Trump also picked a fight with a longtime ally. He scrubbed a planned trip to Copenhagen because Denmark's prime minister refused to sell Greenland, calling the notion "absurd." He then called her comments "nasty," the latest reminder that the leader of the nation that has anchored the transatlantic alliance for seven decades doesn't fully share the values of traditional allies.
"There are no illusions anymore among the global leaders anymore about who (Trump) is," said Nicholas Burns, the former U.S. ambassador to NATO. "The global economy needs coordination at the top and he's not doing it. He's all for himself."
The serene backdrop of Biarritz, famous as a summer getaway since the time of Napoleon, belies the tensions roiling much of the industrialized world.
Global markets are slowing in part due to the damaging trade war and reciprocal tariffs between the U.S. and China, the world's two largest economies. A wave of nationalism, partly fed by fear of migration from Africa, is imperiling democratic leaders across Europe. And new threats to global security abound from Afghanistan to Kashmir, from Syria to the South China Sea.
This will be the first G-7 summit for the new pro-Brexit British prime minister, Boris Johnson, still a wild card on the world stage. Johnson's pledge to quit the European Union on Oct. 31 -- with or without an agreement -- threatens to destabilize the world's fifth largest economy and reignite tensions between Ireland and Northern Ireland.
It also will be the last summit for Giuseppe Conte, who resigned as Italy's prime minister on Tuesday rather than face an election demanded by Matteo Salvini, a nationalist demagogue whose popularity has continued to rise. Conte will attend in a caretaker role.

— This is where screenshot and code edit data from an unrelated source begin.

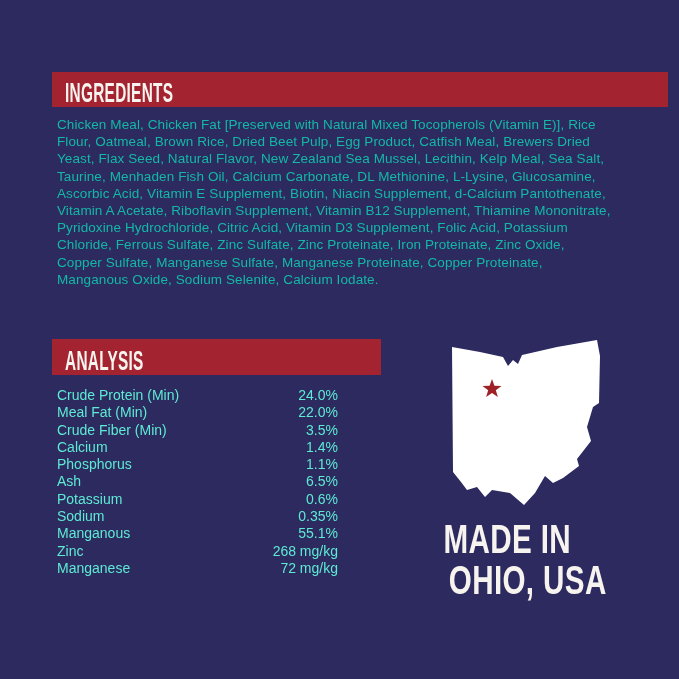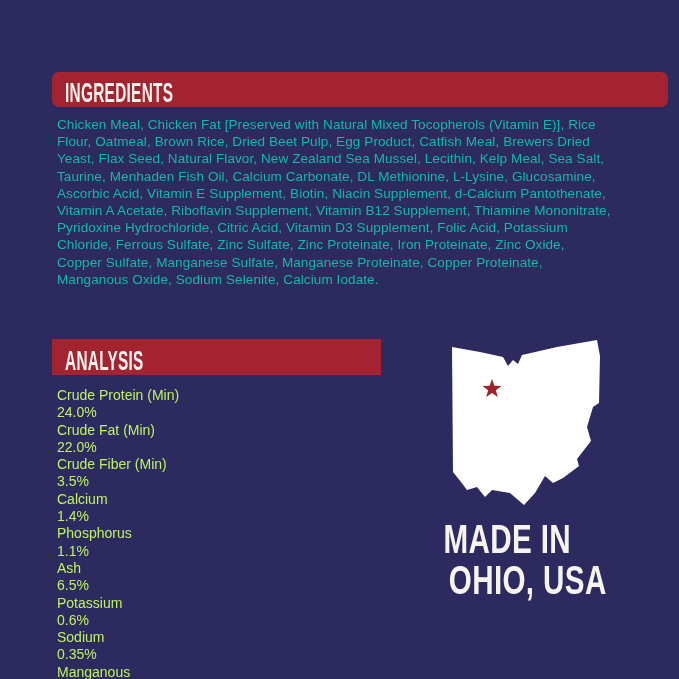"INGREDIENTS" #ingredients-banner { border-radius: 7px -> none }
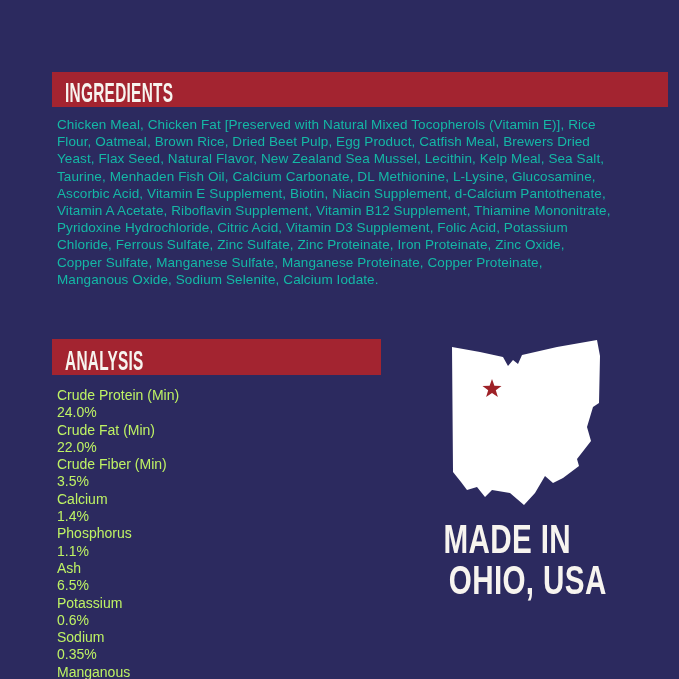"Crude Protein (Min)" .analysis-row { color: #bef264 -> #5eead4; flex-direction: column -> none }
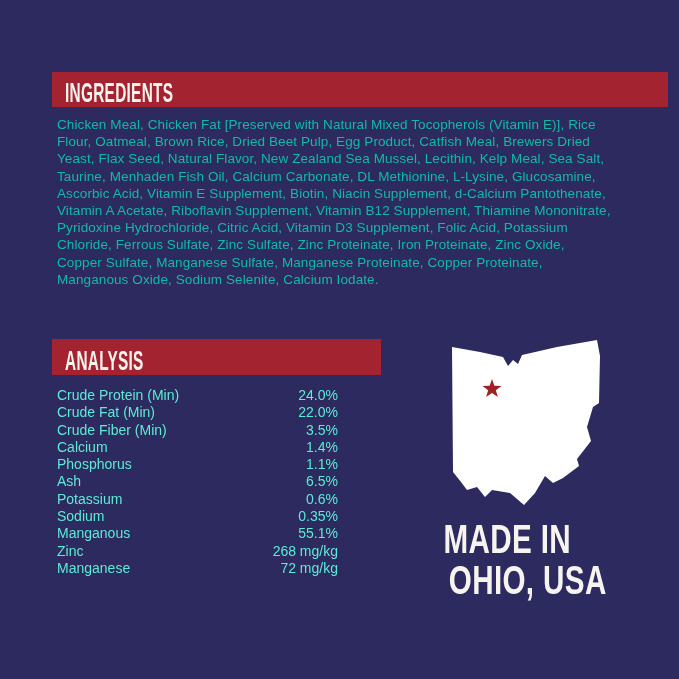"Crude Fat (Min)" span.nutrient-label { text: Crude -> Meal }
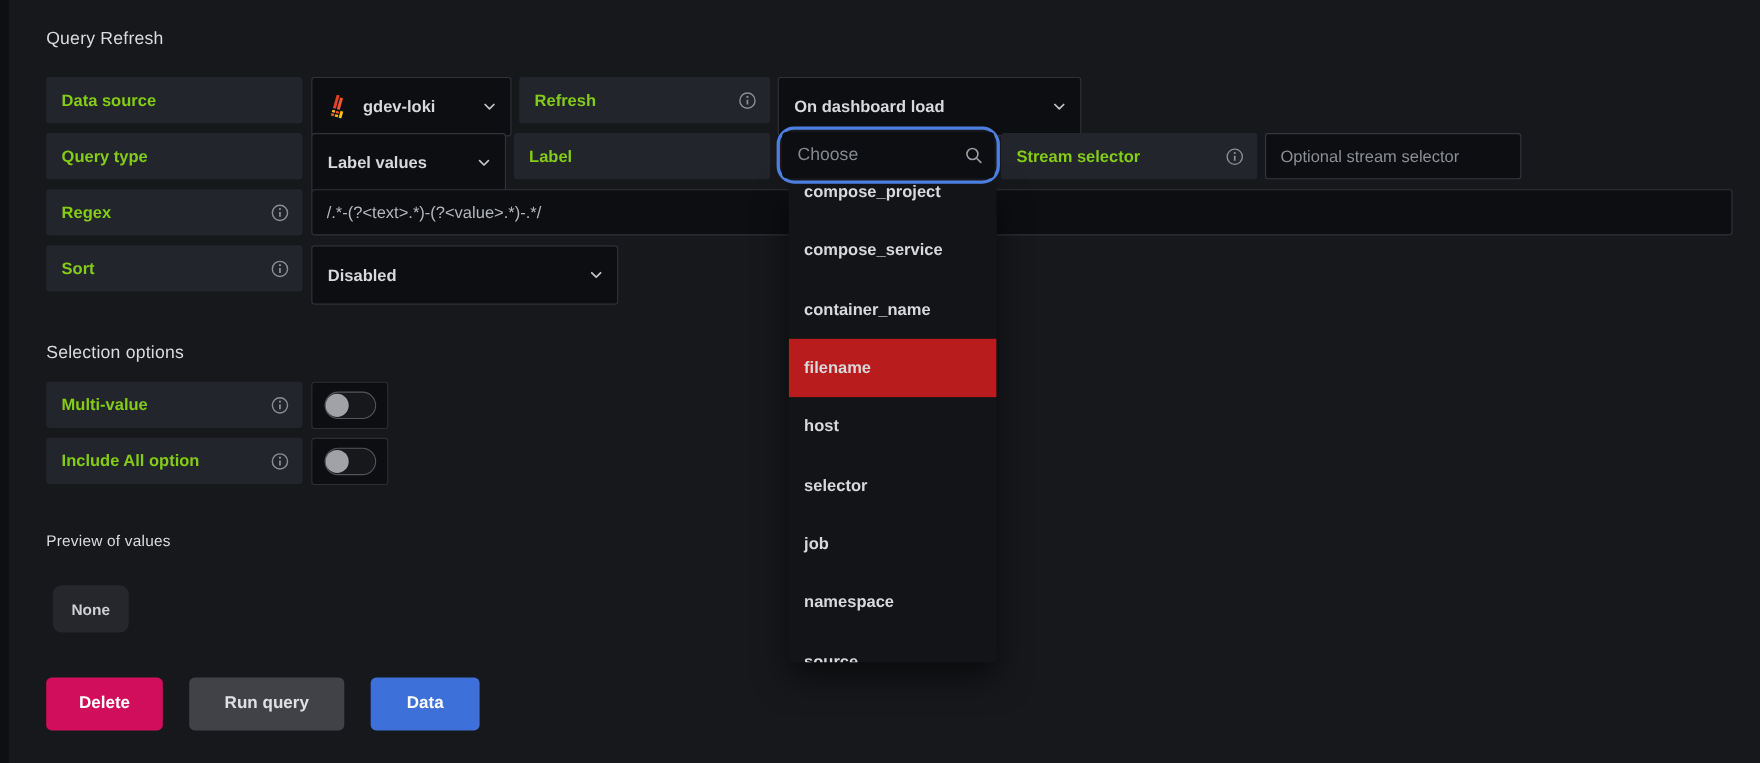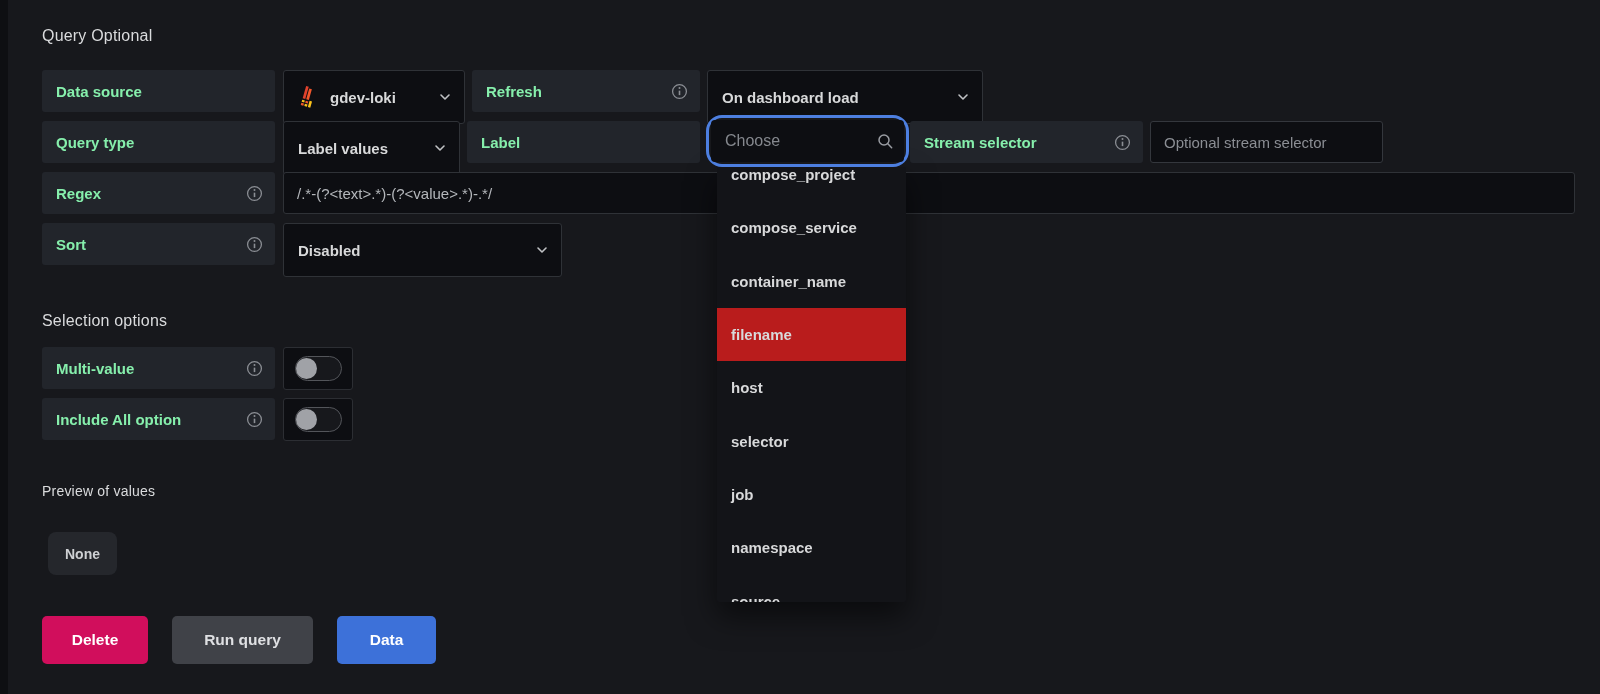"Query Optional" div.section-h { text: Optional -> Refresh }
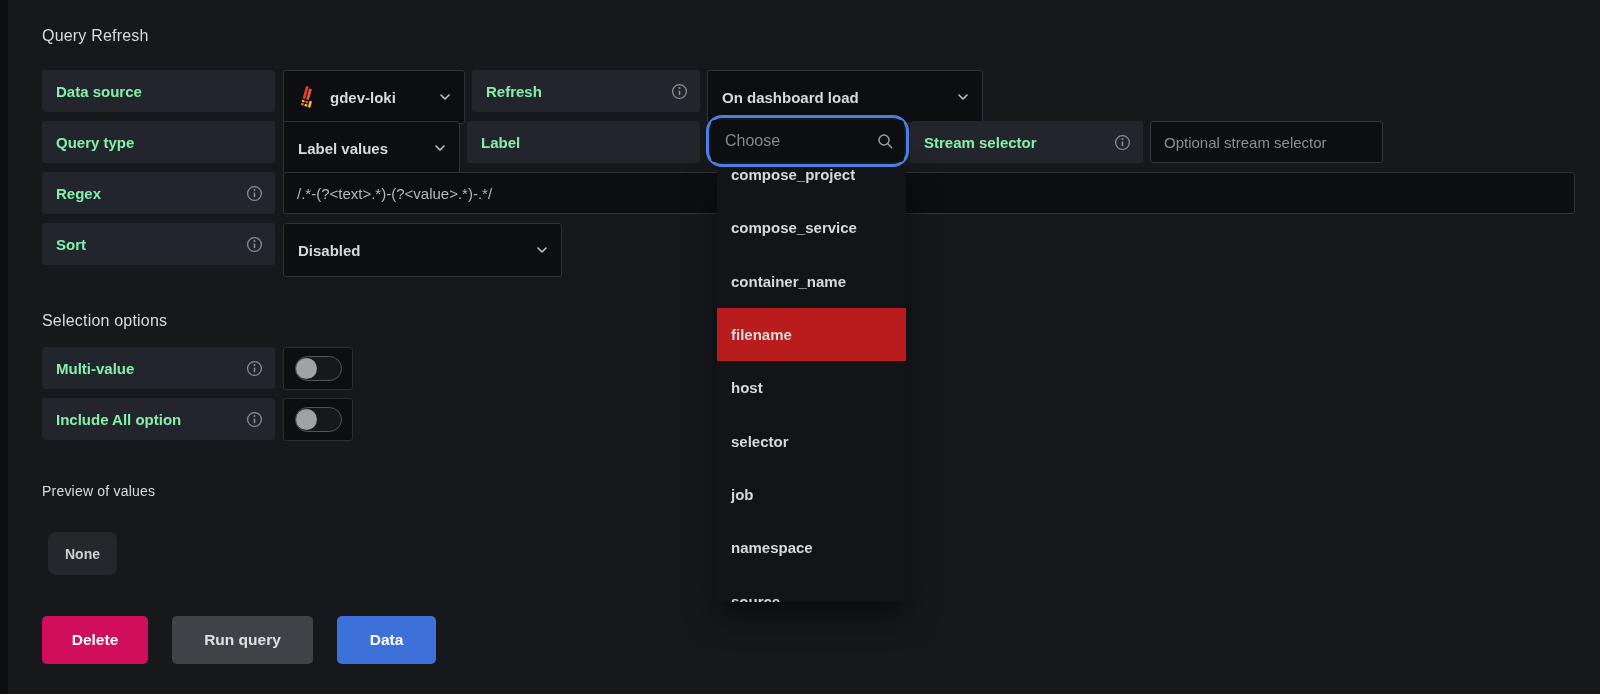"Data source" .label-box { color: #86efac -> #84cc16 }
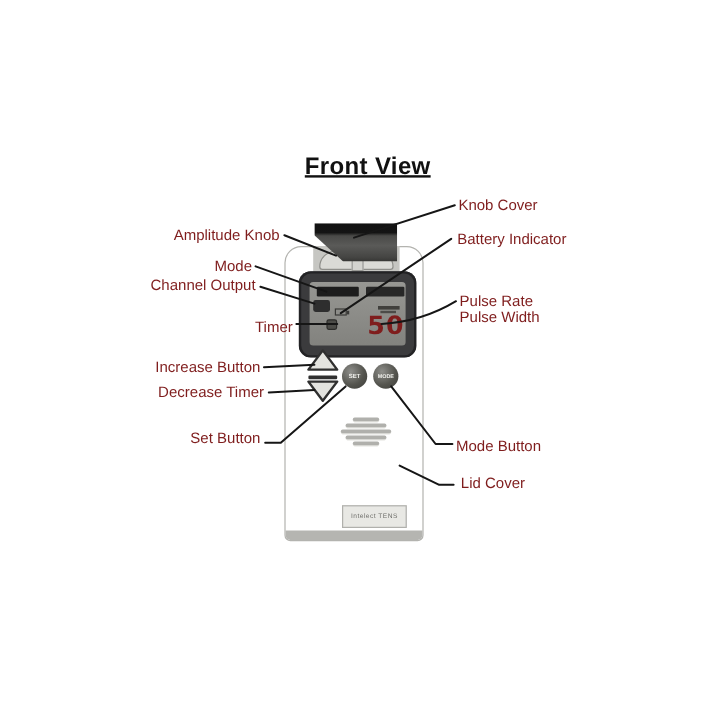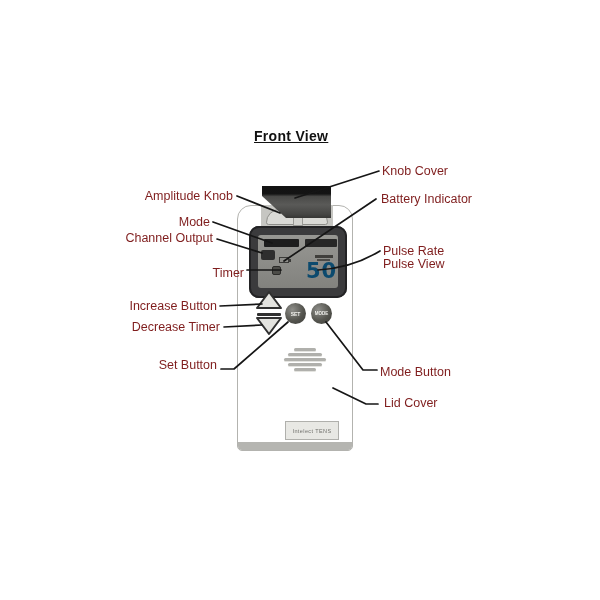"Front View" #title { font-size: 14px -> 20px }
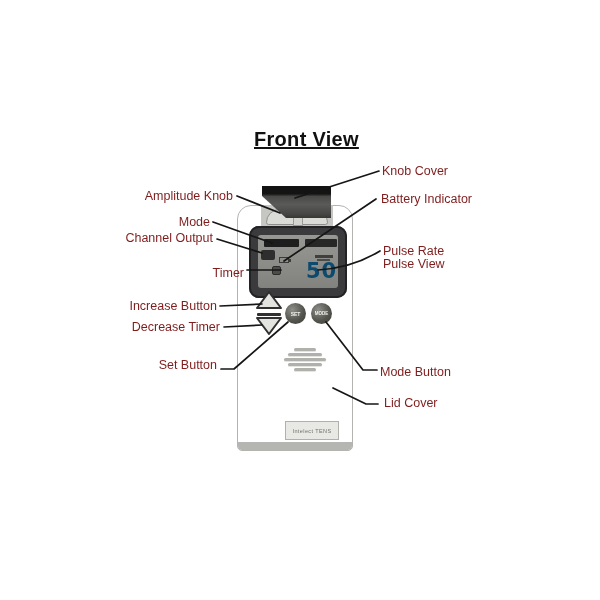"50" #lcd-value { color: #0c4a6e -> #7f1d1d }
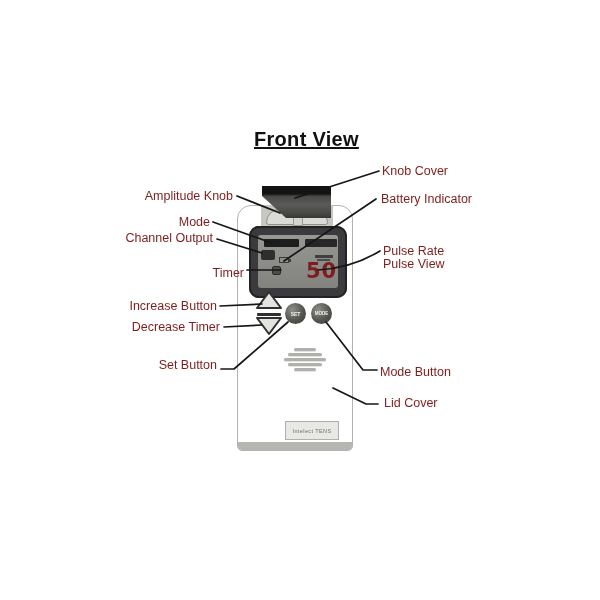"Pulse View" div { text: View -> Width }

Germany's powerful chancellor, Angela Merkel, is coming as a lame duck. She is not running for reelection and her country's economy -- the largest in Europe -- is in danger of slipping into recession. Japan's prime minister, Shinzo Abe, is in a bitter dispute with South Korea as two of America's closest allies in Asia wrestle over trade and compensation for wartime forced labor.